Boeing & UQ Develop Virus beating Surface Coating test for the ISS

In January this year, a new experiment was added to the ISS National Lab that features a joint project between Boeing and University of Queensland (UQ) in which two sets of material objects were set up on board the ISS for the crew to touch at regular intervals. 

These objects, known as coupons, are existing parts of regular aircraft and spacecraft equipment such as seat buckles, door handles, tray tables and armrests - the kinds of things that would be touched a lot (and thus, become microbial transmission hotspots) onboard an aircraft, or spacecraft.

One set of coupons was sent as a control set with no coating and a second set was sent with a coating of the Boeing Environment Responding Antimicrobial Coating (BERC).

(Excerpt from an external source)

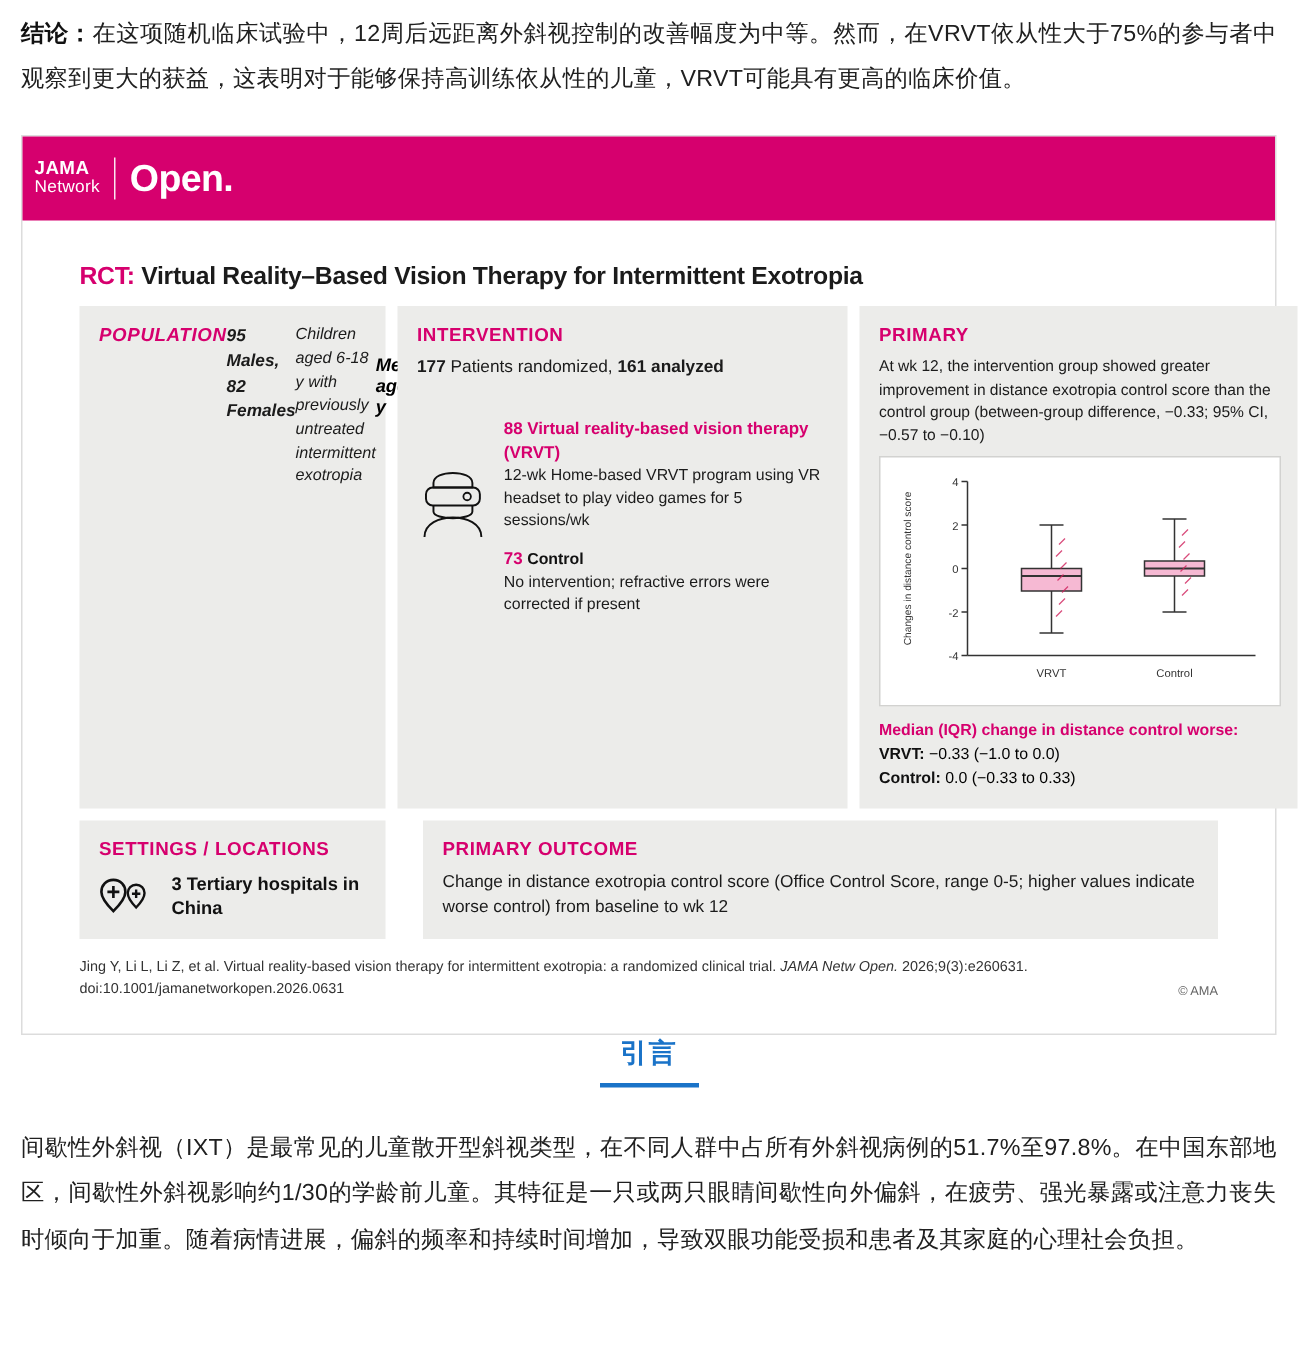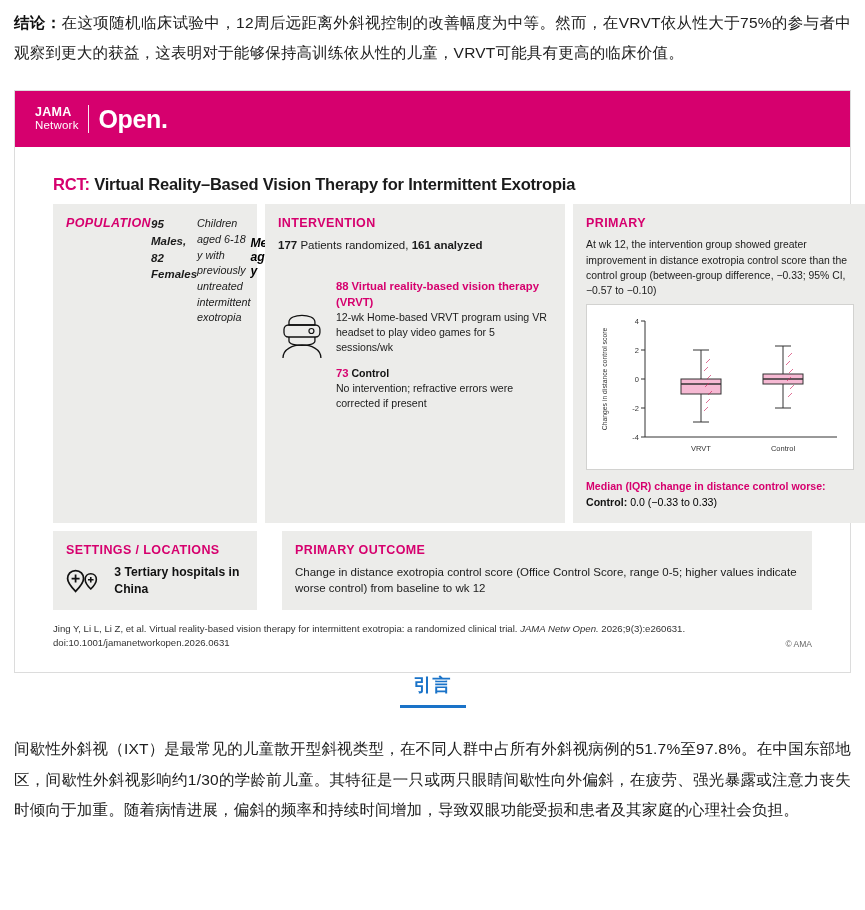"JAMA" .jama-bar { padding-left: 20px -> 8px }
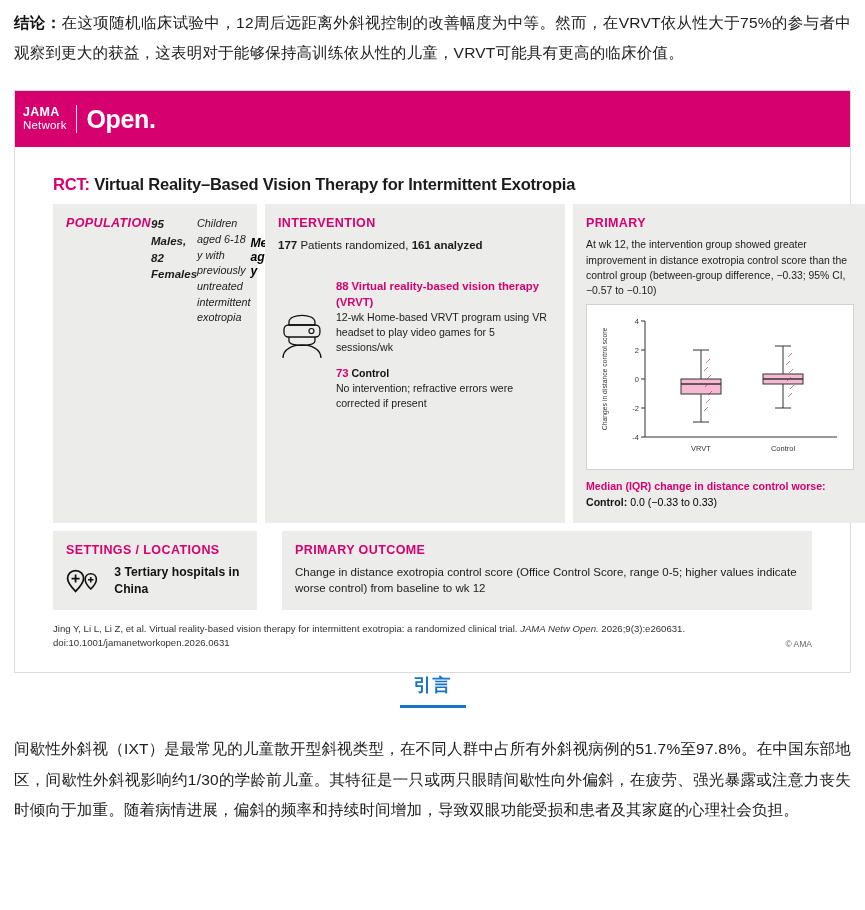"VRVT: −0.33 (−1.0 to 0.0)" div { html: none -> <div><span>VRVT:</span> <span>−0.33 (−1.0 to 0.0)</span></div> }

On board the International Space Station (ISS) the astronauts are required to touch both sets of samples regularly as part of the experiment. The results will be known when the samples are returned to Earth later this year for in-depth analysis.

These microbial tests aboard the ISS are  the culmination of a number of years of research, which included last year’s experiment on Boeing’s ecoDemonstrater aircraft as part of the company's confident travel initiative. 

The antimicrobial coating was originally designed for applications in space, however, according to Professor Michael Monterio, senior leader Australian Institute for Bioengineering and Nanotechnology (AIBN) the fact that ‘It’s a platform technology that can be adapted for any microbe or virus” meant that it could be modified to combat viruses, such as the SARS-CoV-2.

The current COVID-19 pandemic has brought into focus how much microbes pose a challenge to international travel. Traditional methods of preventing disease transmission on aircraft have focussed on improvements in air filtration and air-conditioning systems. Yet as we have seen during the current pandemic, surfaces can play a significant part in transmission.

These tests are designed to “see what the antimicrobial coating does to suppress microbial growth,” said Dr Jason Armstrong, senior manager Senior Manager Anti-Microbials, Boeing Research & Technology-Australia.

The current testing aboard the International Space Station is part of a wider range of tests that involve an exact same set of coupons going through the same process in an Earth based laboratory. The testing will also look at ensuring that the polymer also conforms to a variety of standards to ensure that it is safe for use in both aircraft and space.

Whilst how it will be applied is currently still being explored, it is hoped that there will be a number of application methods, making the coating amenable to as many different surfaces as possible according to Armstrong.

There are a number of reasons it is important to clean the ISS. In general space travel has an impact on the astronauts themselves leading to a compromised immune system, so whilst we can’t completely remove any microbes, it is important to limit them as much as possible. 

They currently use low ph wipes onboard the ISS for cleaning, which isn’t necessarily the best approach according to Armstrong. 

There is also a risk to the space station, where microbes are able to corrode alloys and polymers. So with the help of special air filters that trap dust, it is down to the astronauts to keep the ISS clean. Antimicrobial wipes are used to keep the microbes under control, along with regular vacuuming and ensuring any sweaty gear is not allowed to go mouldy.

Under these conditions, it can be easy to see why an antimicrobial coating would be an attractive option for future and larger space stations, and astronauts who spend longer timeframes in space and eventual exploration of other planets. Future space stations may also need to be left unattended for long periods of time which will also require a means of inhibiting mould, fungus or bacteria growth. 

The coating has three main aims, according to Armstrong, firstly to support the astronauts, secondly to prevent microbe contamination and finally to prevent the introduction of microbes into an alien environment such as Mars.

Boeing Research and Technology, relocated to UQ in 2017, this first of its kind partnership in the Asia-Pacific region, has led to the development of the BERC. The relationship between the two organisations goes back to 2003. The onsite Boeing team consists of around 30 research and technical staff who work closely with around 400 UQ researchers in a number of areas including aerospace, human movements and neuroscience. Boeing, also, currently funds a number of research scholarships at UQ looking at subjects such as weather simulation and wearable devices. Software engineers from Boeing recently supported UQ to develop a robot that teaches school children to code whilst also learning their local aboriginal language. 

Boeing is no stranger to the space industry, with Boeing Defence Australia (BDA) late last year announcing a partnership with Sydney based Sauber Astronautics to roll out a satellite diagnostics tool on board their fleet of Boeing’s 702 Geostationary Orbital (GEO) satellites. Another Sydney based company, Clearbox Systems also announced a collaboration with BDA in 2020. Clearbox Systems and BDA will work together to develop the next generation of Australia’s military satellite communication (SATCOM) capabilities.